I started playing music as a teenager, and for most of my life I kept music and writing in separate mental compartments, as if they operated under different laws. I don’t think so anymore. They feel like different forms of the same impulse. Because if you go back that far, before genres or themes, you can imagine people gathering at the end of the day, trying to understand what happened to them. Some of them took the form of rhythm, some of melody, some of them took the form of narrative. But the aim was the same: to impose some kind of pattern on experience, to make it legible or at least tolerable.
So, whether you’re organizing notes or sentences, you’re working with sound as a way to shape meaning. The medium changes but not the underlying trend. Intellectually, aesthetically, emotionally or physically, you are trying to inspire people.
after finishing DestructionI made this comment: “We are all murderers. Nature survives with all or none. The moral high ground? No matter.” Actually, I don’t have any questions here, but that’s how I felt about this story.
Well, as the shark hunters say in the book, “Nature doesn’t hurt anyone.” And it’s true, it doesn’t, because nature – as we are created – has no inherent moral structure. Or does it? When I’m writing fiction I’m not trying to come to a conclusion by living within the tension of the questions. Certainty levels things out. It closes off the space where the reader might otherwise remain. I’m interested in how a question behaves when you turn it around, look at it from different angles, give it a human face. You let it expand, contradict itself, gather complications. It feels more faithful to how we actually experience the world, which rarely results in clean answers.

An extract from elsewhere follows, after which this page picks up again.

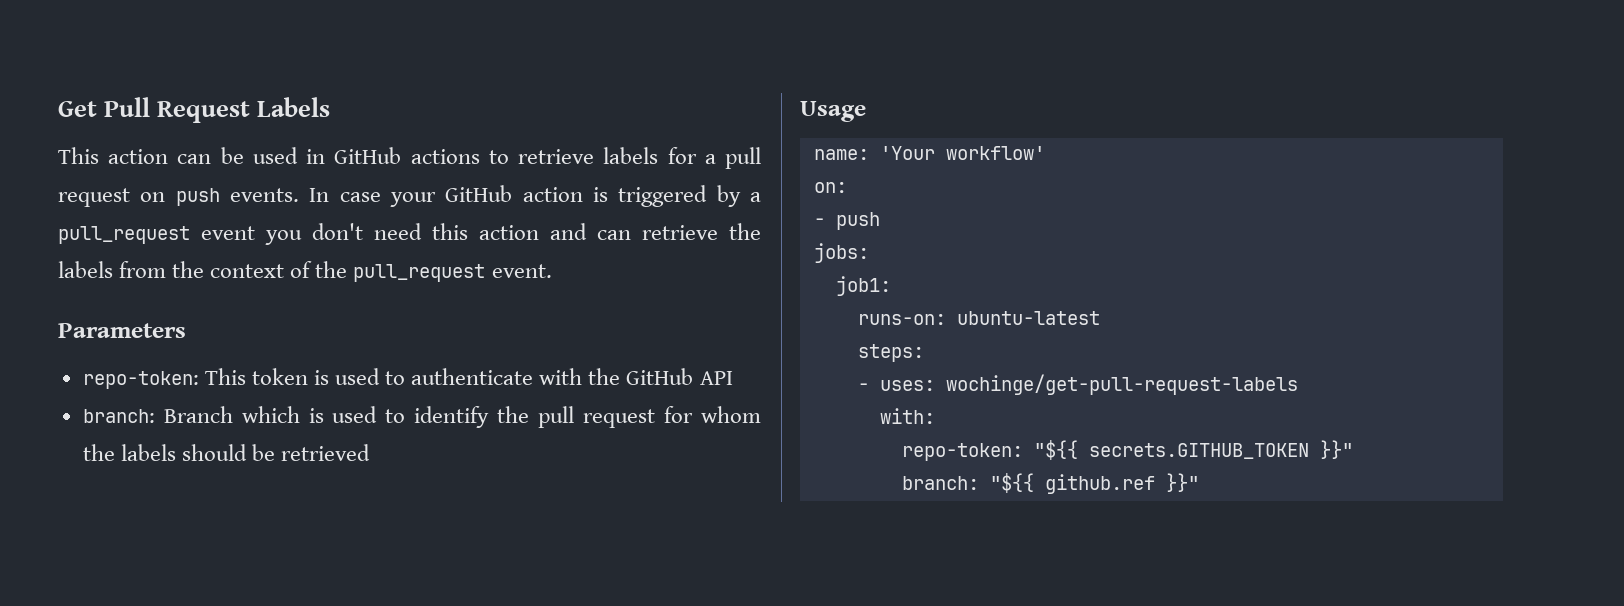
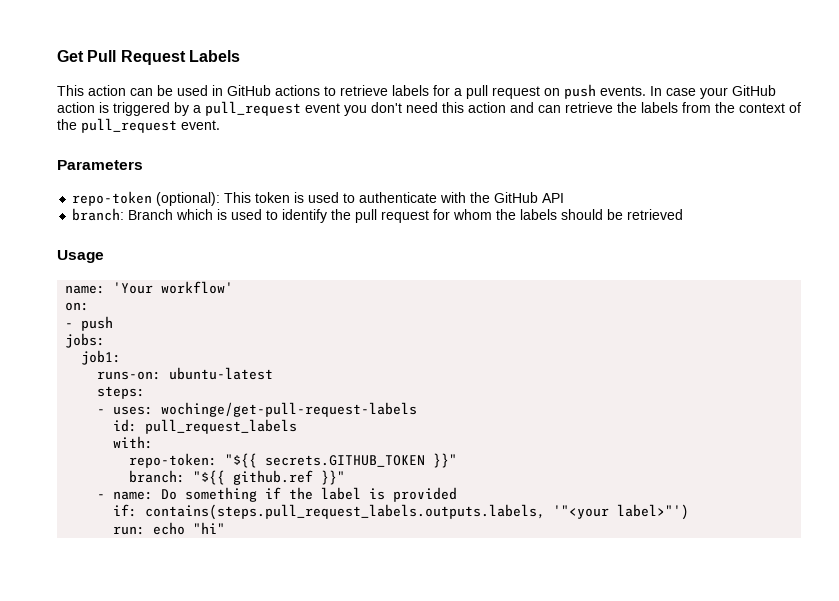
[82,371,199,389] repo-token: -> [72,191,221,206] repo-token (optional):
(1298, 384) none -> [113,419,298,434] // id: pull_request_labels
(1199, 482) none -> [97,487,458,502] [113,504,690,520] [113,522,226,535] // - name: Do something if the label is provided // if: contains(steps.pull_request_labels.outputs.labels, '"<your label>"') // run: echo "hi"

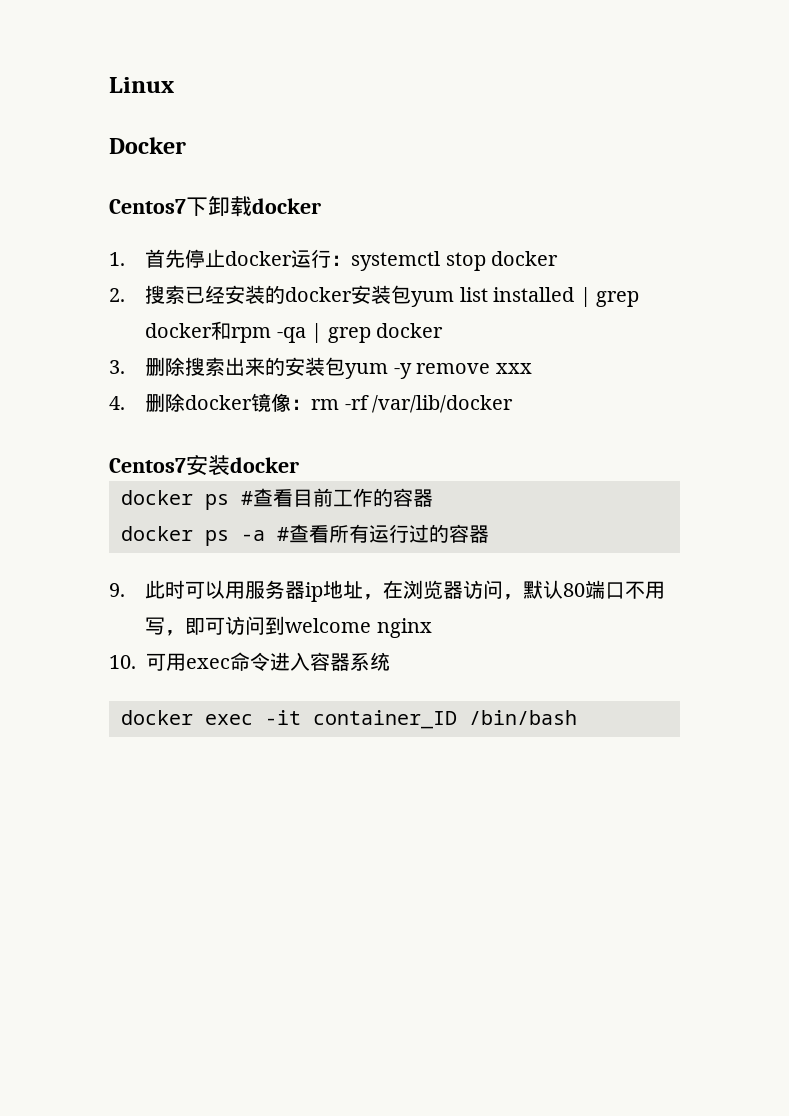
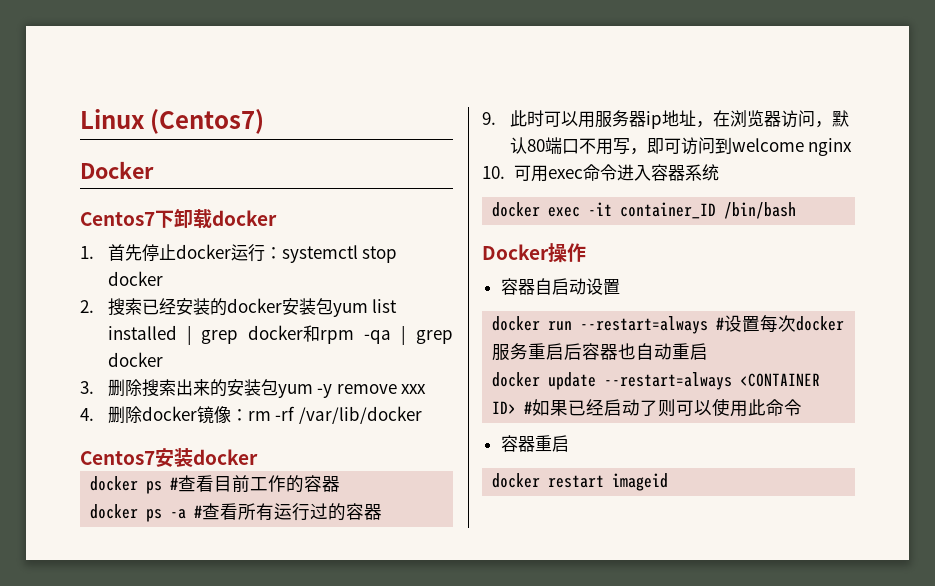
(174, 85) none -> [150,109,265,134] (Centos7)
(577, 717) none -> [482,243,586,263] [500,278,620,295] [492,315,845,334] [492,343,709,361] [492,372,821,390] [492,398,803,417] [500,435,569,452] [492,473,669,491] // Docker操作 // 容器自启动设置 // docker run --restart=always #设置每次docker服务重启后容器也自动重启 // docker update --restart=always <CONTAINER ID> #如果已经启动了则可以使用此命令 // 容器重启 // docker restart imageid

What were your early writing influences? Did you make up something completely imaginary to console yourself?
The book that inspired me to become a writer was a children’s book stone fox By John Reynolds Gardiner, an extremely heartbreaking story about a boy and his dog, who dies in the end. This book was given to me when I was eight or nine years old, and perhaps a month or two after I lost my beloved grandfather. I cried hard at the end of the story, but between the sobs I realized something strange: I was crying harder about these imaginary people and their dog than I had at my grandfather’s funeral. These black marks on the white page had somehow breached another layer of emotion inside me, somehow allowing me to transfer the confusing grief of my grandfather’s death into a fictional but relatable story. It felt like a magic trick to me, and a common reaction to seeing a magic trick is to try to reproduce it yourself. As you say, all my writing is a magical solace: a means of finding coherence in the inconsistency of existence. It doesn’t answer the questions but makes living with them bearable.